**WHAT YOU HAVE TO DO:** Beginning with the line below that contains "(446, 770) none -> [167,833,209,843] - MDN" and ending with the line that contains "[20,66,145,84] Chaos-Theory ->", copy every line exactly. Copy nothing else.

**DATA IN THIS EXERCISE:**
━━━━━━

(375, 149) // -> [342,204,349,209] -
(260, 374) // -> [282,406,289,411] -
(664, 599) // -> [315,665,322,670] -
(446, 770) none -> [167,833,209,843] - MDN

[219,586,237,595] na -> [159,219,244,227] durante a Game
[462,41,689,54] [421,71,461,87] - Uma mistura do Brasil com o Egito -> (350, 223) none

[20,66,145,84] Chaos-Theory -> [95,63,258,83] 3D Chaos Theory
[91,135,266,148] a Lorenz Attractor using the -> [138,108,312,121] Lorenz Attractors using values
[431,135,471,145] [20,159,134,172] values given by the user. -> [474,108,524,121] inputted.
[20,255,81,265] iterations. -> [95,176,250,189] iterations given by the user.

━━━━━━

**FINAL ANSWER:**
(446, 770) none -> [167,833,209,843] - MDN

[219,586,237,595] na -> [159,219,244,227] durante a Game
[462,41,689,54] [421,71,461,87] - Uma mistura do Brasil com o Egito -> (350, 223) none

[20,66,145,84] Chaos-Theory -> [95,63,258,83] 3D Chaos Theory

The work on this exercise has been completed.